D’autre part, il résulte de l’instruction et en particulier du procès-verbal de constat dressé par un commissaire de justice le 6 novembre 2025 et des divers rapports d’incident des agents de sécurité versés à l’instance, que de nombreux matelas sont posés sur le sol dans quatre salles de réunion, dans des couloirs et devant des issues de secours et que des extincteurs sont rendus inutilisables. Il résulte également de l’instruction que les lieux occupés, où ne sont à disposition que sept toilettes et lavabos, sans douche et sans espace cuisine accessible, ne sont ni conçus, ni destinés à l’habitation et que des tentatives d’intrusion ont eu lieu. Il résulte ainsi de l’instruction que les modalités d’occupation des lieux en cause ne permettent pas que soient assurées des conditions d’hygiène minimum et portent atteinte à la salubrité et la sécurité publiques ainsi qu’à la sécurité des occupants eux-mêmes et des agents travaillant au sein des locaux. Enfin, les conditions de sécurité d’un établissement recevant du public n’étant plus assurées, le département d’Ille-et-Vilaine a été contraint d’interdire l’accès de l’ESC au public, entraînant une forte dégradation du fonctionnement des services publics sociaux qu’il héberge. Par suite, la mesure sollicitée par le département d’Ille-et-Vilaine présente un caractère d’urgence et d’utilité.

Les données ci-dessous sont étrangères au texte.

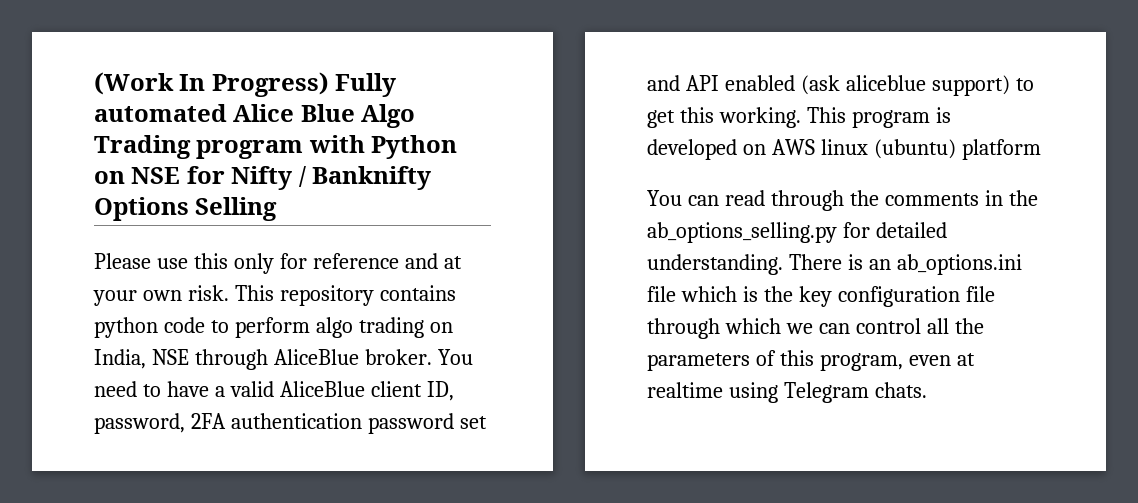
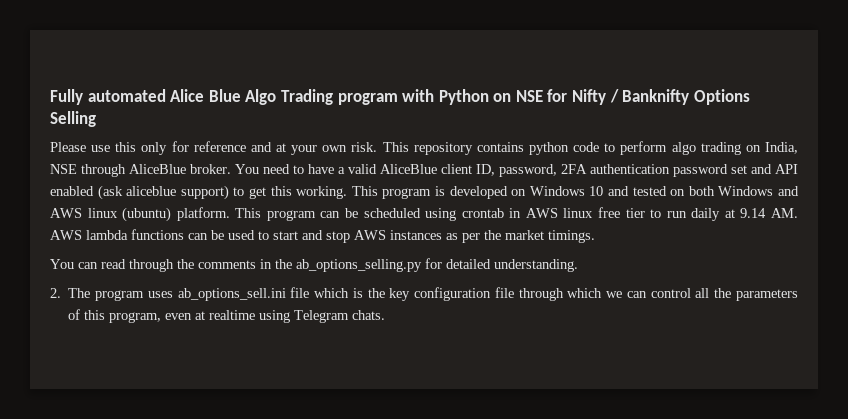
- (Work In Progress) Fully automated Alice Blue Algo Trading program with Python on NSE for Nifty / Banknifty Options Selling
+ Fully automated Alice Blue Algo Trading program with Python on NSE for Nifty / Banknifty Options Selling
- This program is developed on AWS linux (ubuntu) platform
+ This program is developed on Windows 10 and tested on both Windows and AWS linux (ubuntu) platform. This program can be scheduled using crontab in AWS linux free tier to run daily at 9.14 AM. AWS lambda functions can be used to start and stop AWS instances as per the market timings.
- You can read through the comments in the ab_options_selling.py for detailed understanding. There is an ab_options.ini file which is the key configuration file through which we can control all the parameters of this program, even at realtime using Telegram chats.
+ You can read through the comments in the ab_options_selling.py for detailed understanding.
+ 2. The program uses ab_options_sell.ini file which is the key configuration file through which we can control all the parameters of this program, even at realtime using Telegram chats.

Il résulte de tout ce qui précède qu’il y a lieu de faire droit à la demande du département d’Ille-et-Vilaine et d’enjoindre à tous les occupants sans droit ni titre présents dans les locaux de l’ESC « Simone Iff » situés 12 bis rue Guy Ropartz à Rennes, de quitter les lieux, avec leurs effets personnels, au plus tard le mercredi 3 décembre 2025 à midi, pour permettre, dans cet intervalle, aux interessés de prendre toutes dispositions utiles pour organiser leur départ et, le cas échéant, solliciter le bénéfice du droit à l’hébergement d’urgence dans les conditions fixées par les dispositions des articles L. 345-2 et suivants du code de l’action sociale et des familles. À défaut pour les intéressés de déférer à cette injonction, le département d’Ille-et-Vilaine pourra, passé ce délai, y faire procéder d’office, au besoin avec le concours de la force publique.
O R D O N N E :
Article 1er : Il est enjoint à tous les occupants sans droit ni titre de l’espace social commun « Simone Iff », situé 12 bis rue Guy Ropartz à Rennes, de libérer les lieux avant le mercredi 3 décembre 2025 à midi avec leurs effets personnels. À défaut pour les intéressés de déférer à cette injonction, le département d’Ille-et-Vilaine pourra, passé ce délai, y faire procéder d’office, au besoin avec le concours de la force publique.
Article 2 : La présente ordonnance sera notifiée au département d’Ille-et-Vilaine et à tous les occupants sans droit ni titre de l’immeuble mentionné à l’article 1er.
Copie de la présente ordonnance sera adressée, pour information, au préfet d’Ille-et-Vilaine.
Fait à Rennes, le 20 novembre 2025.
Le juge des référés,
signé
N. TronelLe greffier,
signé
N. Josserand
La République mande et ordonne au ministre de l’intérieur en ce qui le concerne ou à tous commissaires de justice à ce requis en ce qui concerne les voies de droit commun, contre les parties privées, de pourvoir à l’exécution de la présente décision.